(What you will do): Look through the records and copy each line that has "Показатель" in it.

▶

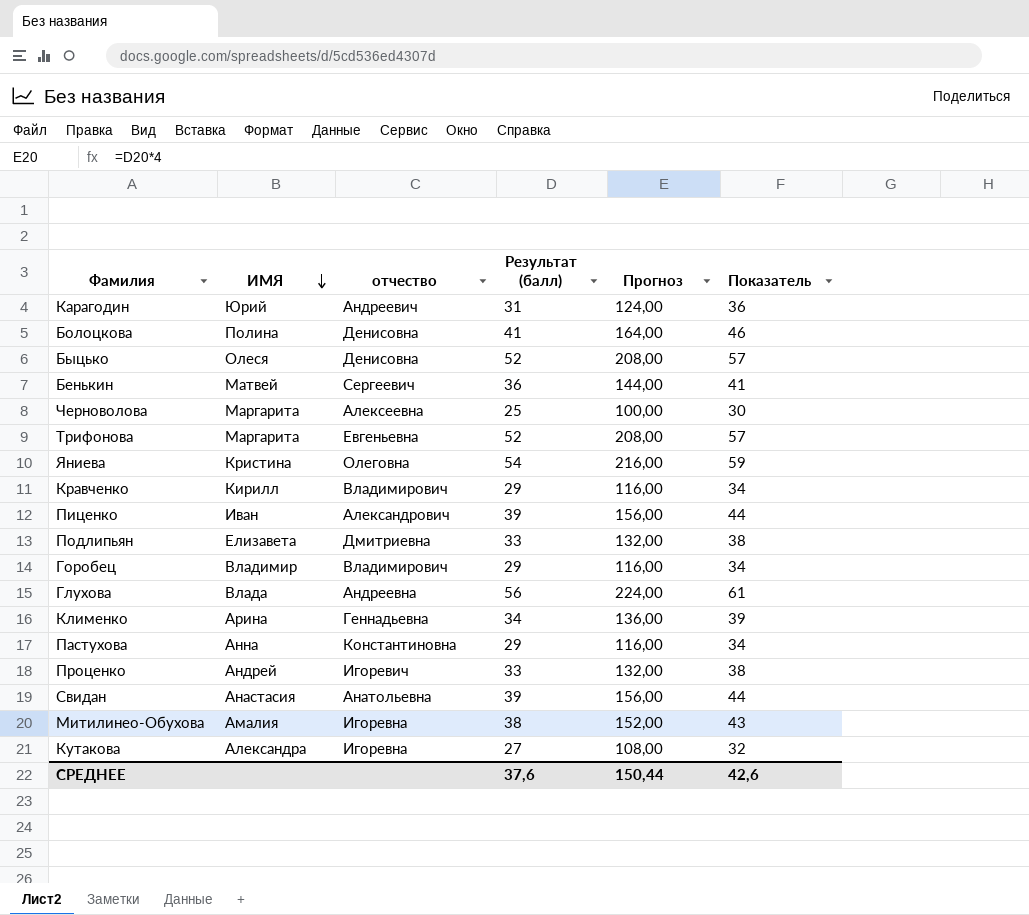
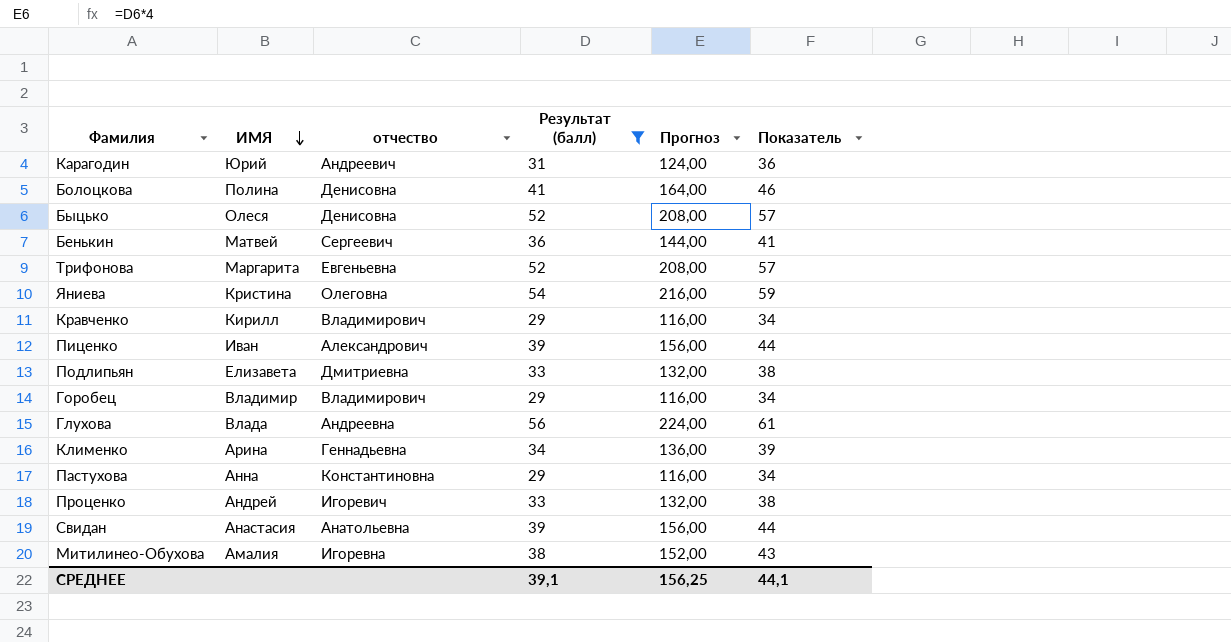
filter: none -> Результат (балл) >= 29
СРЕДНЕЕ | Результат (балл): 37,6 -> 39,1
СРЕДНЕЕ | Прогноз: 150,44 -> 156,25
СРЕДНЕЕ | Показатель: 42,6 -> 44,1

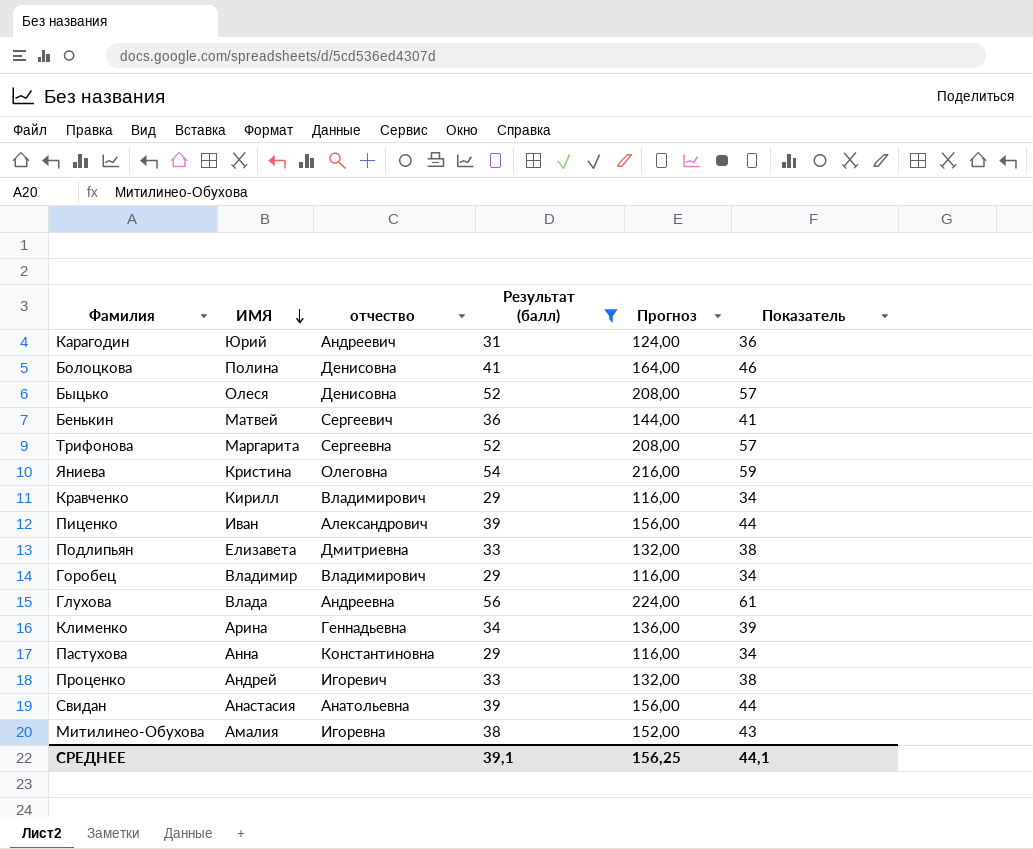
Трифонова | отчество: Евгеньевна -> Сергеевна

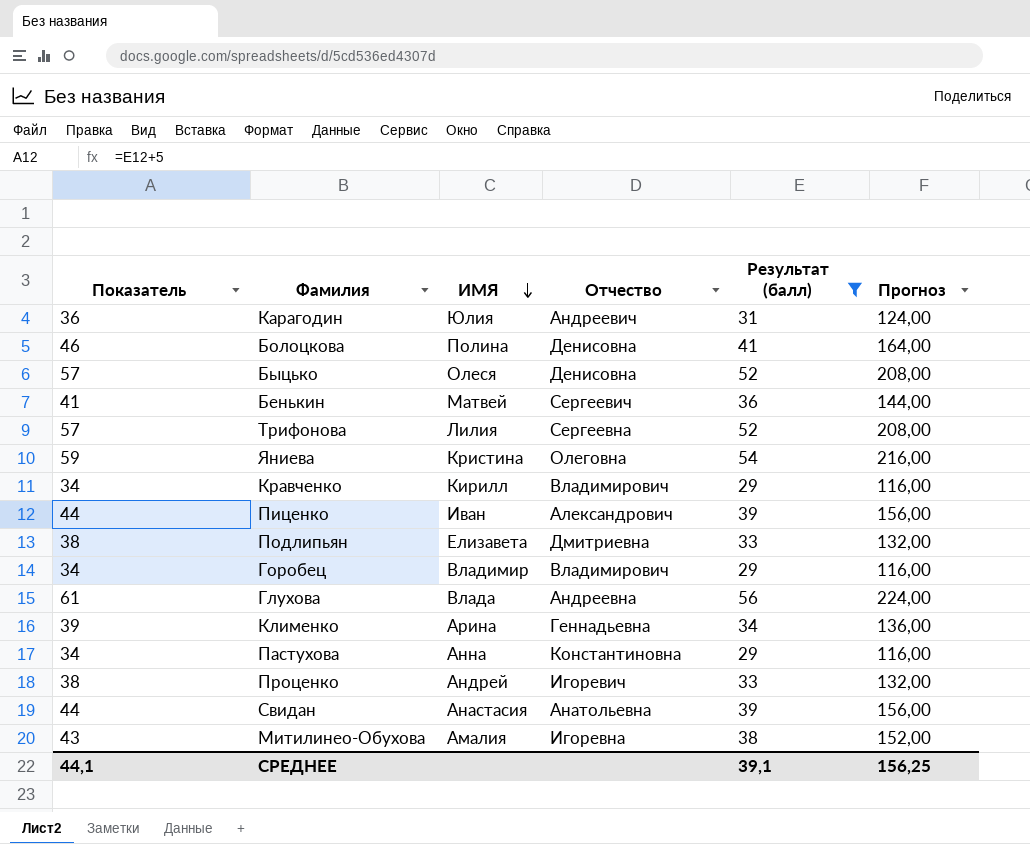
column Показатель | position: 6 -> 1
column name: отчество -> Отчество
Карагодин | ИМЯ: Юрий -> Юлия
Трифонова | ИМЯ: Маргарита -> Лилия

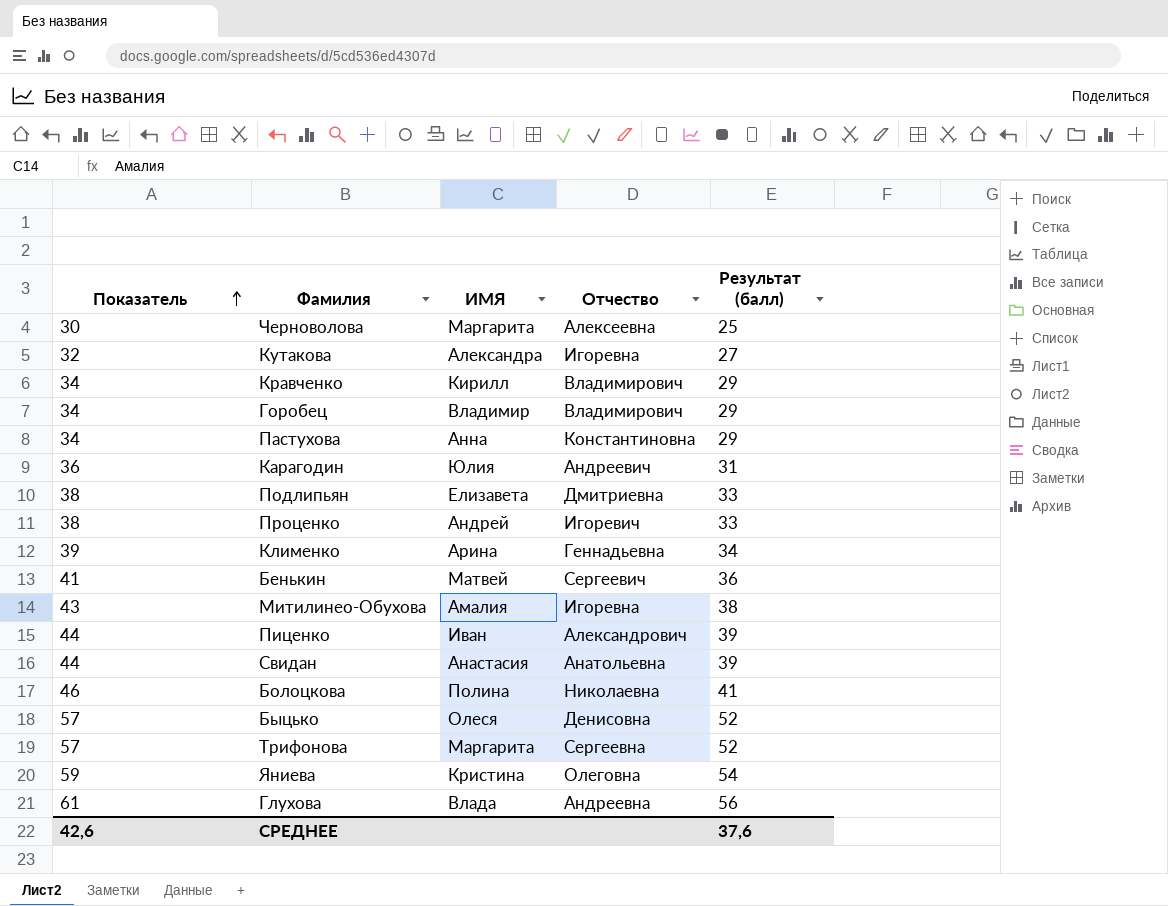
filter: Результат (балл) >= 29 -> none
row order: ИМЯ descending -> Показатель ascending
column Прогноз | formula: [Результат (балл)] * 4 -> none
Болоцкова | Отчество: Денисовна -> Николаевна
Трифонова | ИМЯ: Лилия -> Маргарита
СРЕДНЕЕ | Показатель: 44,1 -> 42,6
СРЕДНЕЕ | Результат (балл): 39,1 -> 37,6

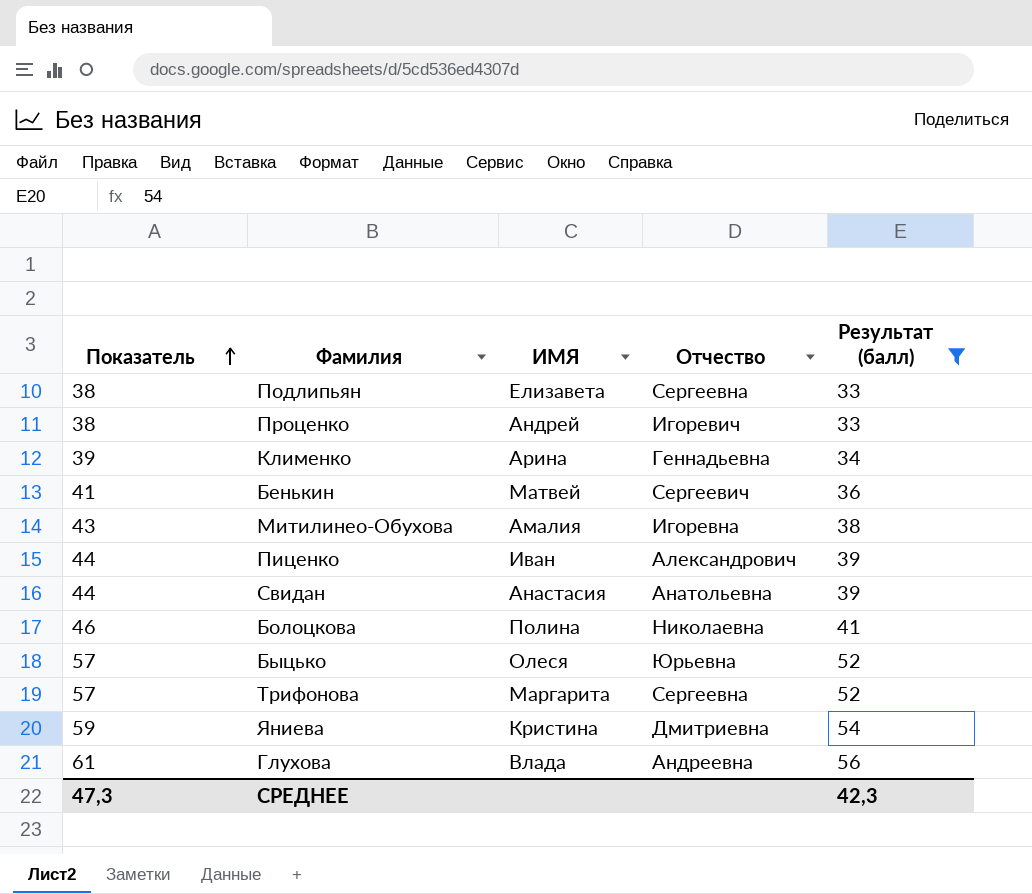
filter: none -> Результат (балл) >= 33
Подлипьян | Отчество: Дмитриевна -> Сергеевна
Быцько | Отчество: Денисовна -> Юрьевна
Яниева | Отчество: Олеговна -> Дмитриевна
СРЕДНЕЕ | Показатель: 42,6 -> 47,3
СРЕДНЕЕ | Результат (балл): 37,6 -> 42,3

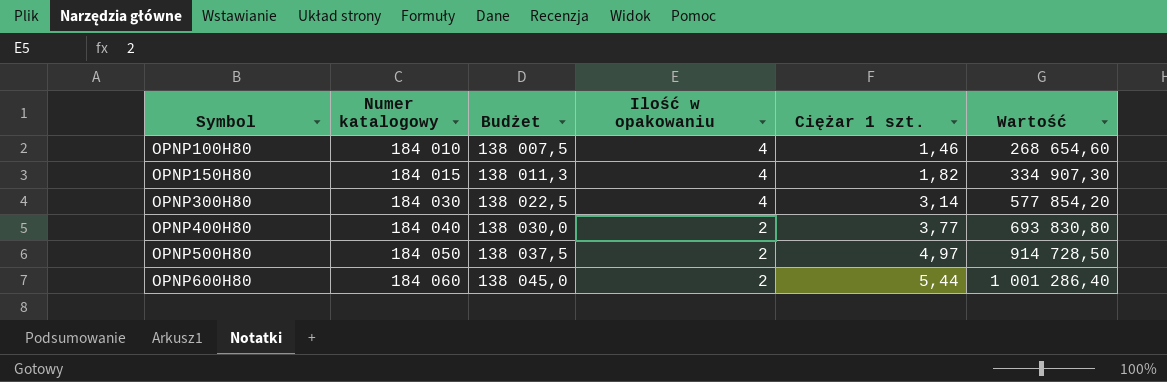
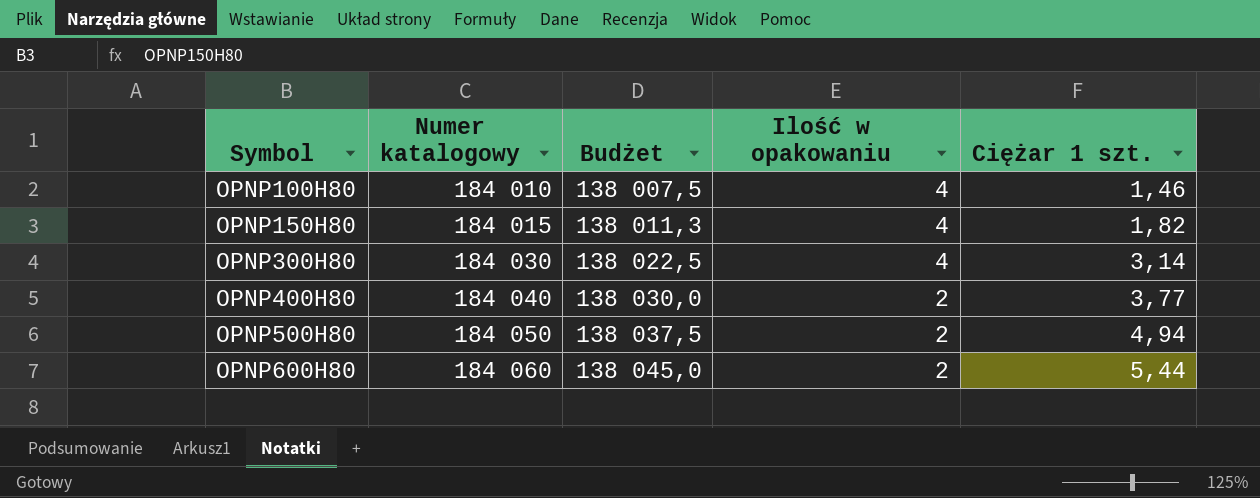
column Wartość | formula: [Numer katalogowy] * [Ciężar 1 szt.] -> none
OPNP500H80 | Ciężar 1 szt.: 4,97 -> 4,94

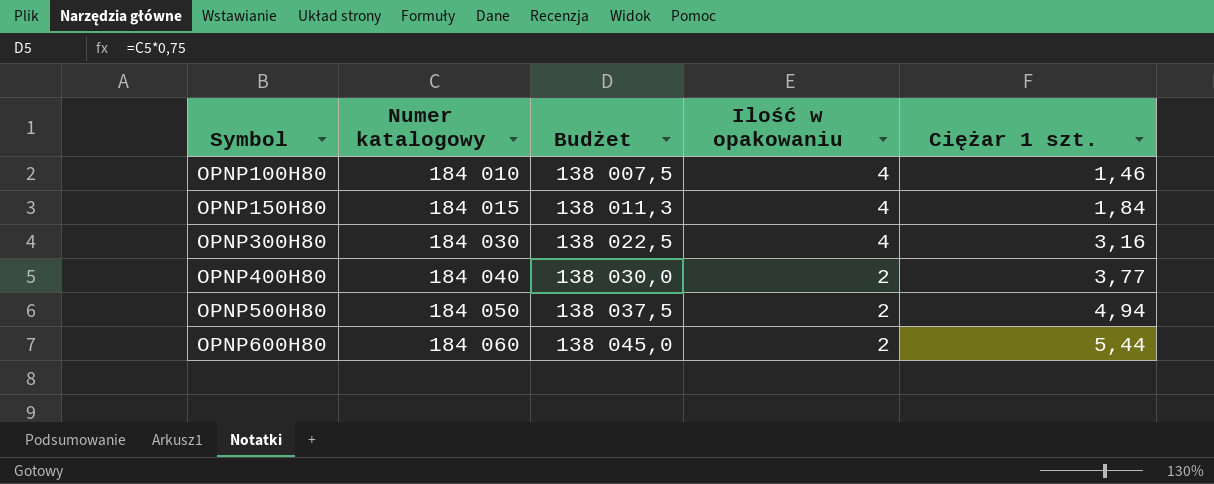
OPNP150H80 | Ciężar 1 szt.: 1,82 -> 1,84
OPNP300H80 | Ciężar 1 szt.: 3,14 -> 3,16

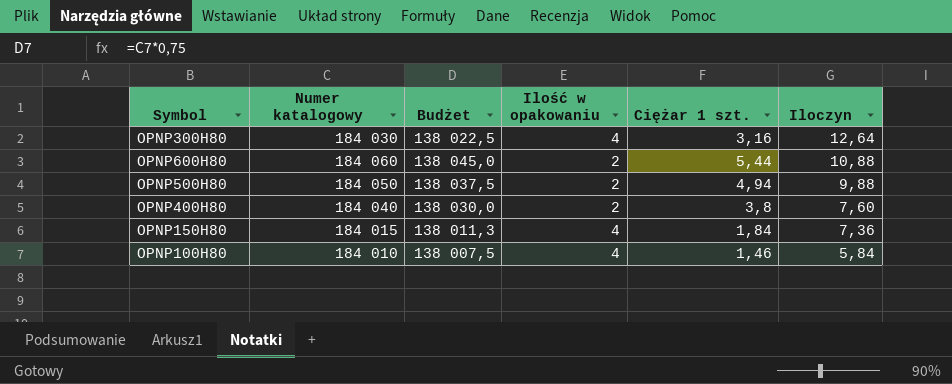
row order: Symbol ascending -> Iloczyn descending
column Iloczyn | formula: none -> [Ilość w opakowaniu] * [Ciężar 1 szt.]
OPNP400H80 | Ciężar 1 szt.: 3,77 -> 3,8

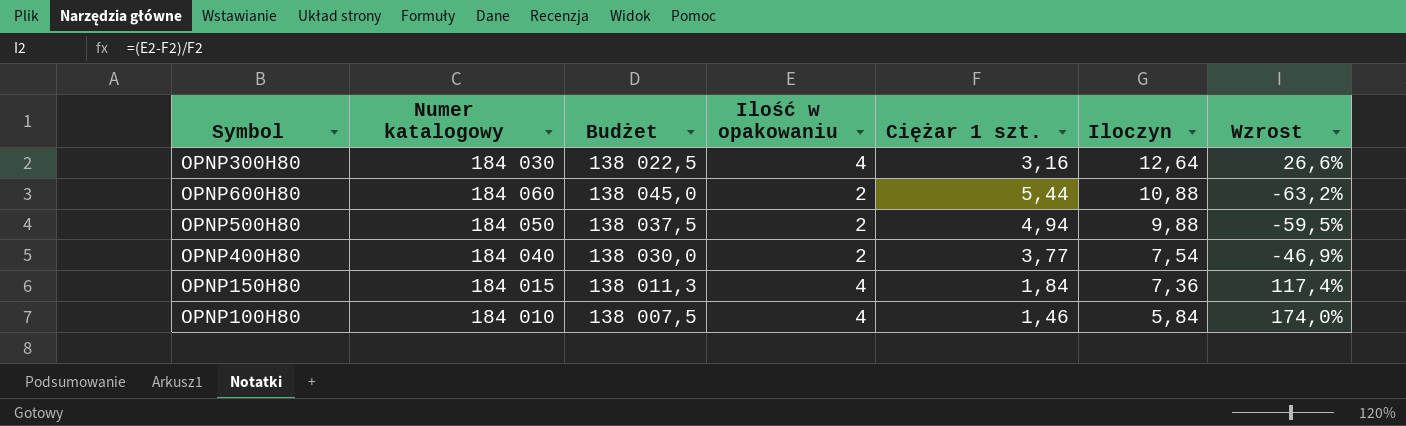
column Wzrost | formula: none -> ([Ilość w opakowaniu] - [Ciężar 1 szt.]) / [Ciężar 1 szt.]
OPNP400H80 | Ciężar 1 szt.: 3,8 -> 3,77
OPNP400H80 | Iloczyn: 7,60 -> 7,54

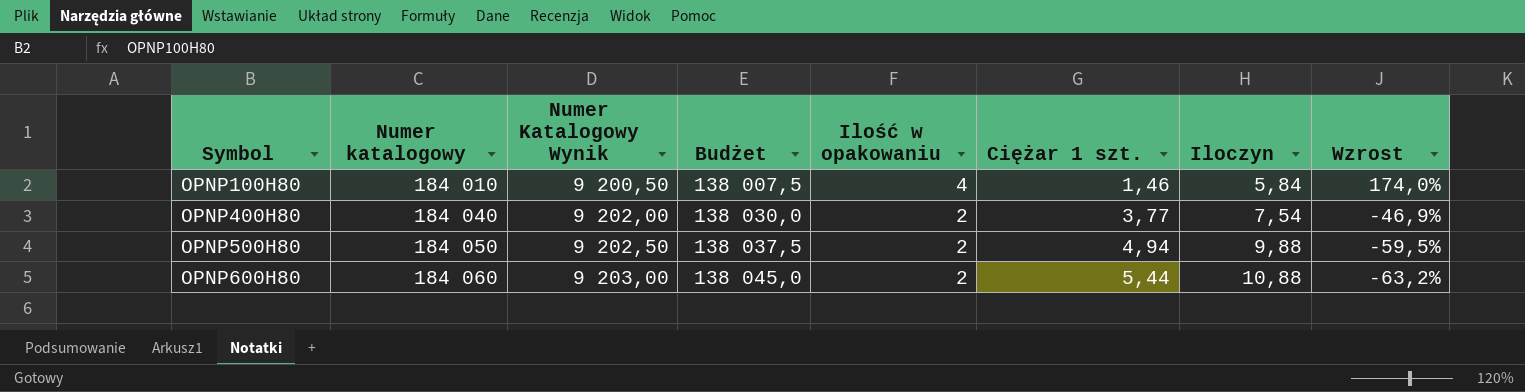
row order: Iloczyn descending -> Symbol ascending
column Numer Katalogowy Wynik | formula: none -> [Numer katalogowy] * 0,05
row OPNP300H80: 184 030 | 138 022,5 | 4 | 3,16 | 12,64 | 26,6% -> none
row OPNP150H80: 184 015 | 138 011,3 | 4 | 1,84 | 7,36 | 117,4% -> none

◀

(Answer section):
СРЕДНЕЕ | Показатель: 42,6 -> 44,1
column Показатель | position: 6 -> 1
row order: ИМЯ descending -> Показатель ascending
СРЕДНЕЕ | Показатель: 44,1 -> 42,6
СРЕДНЕЕ | Показатель: 42,6 -> 47,3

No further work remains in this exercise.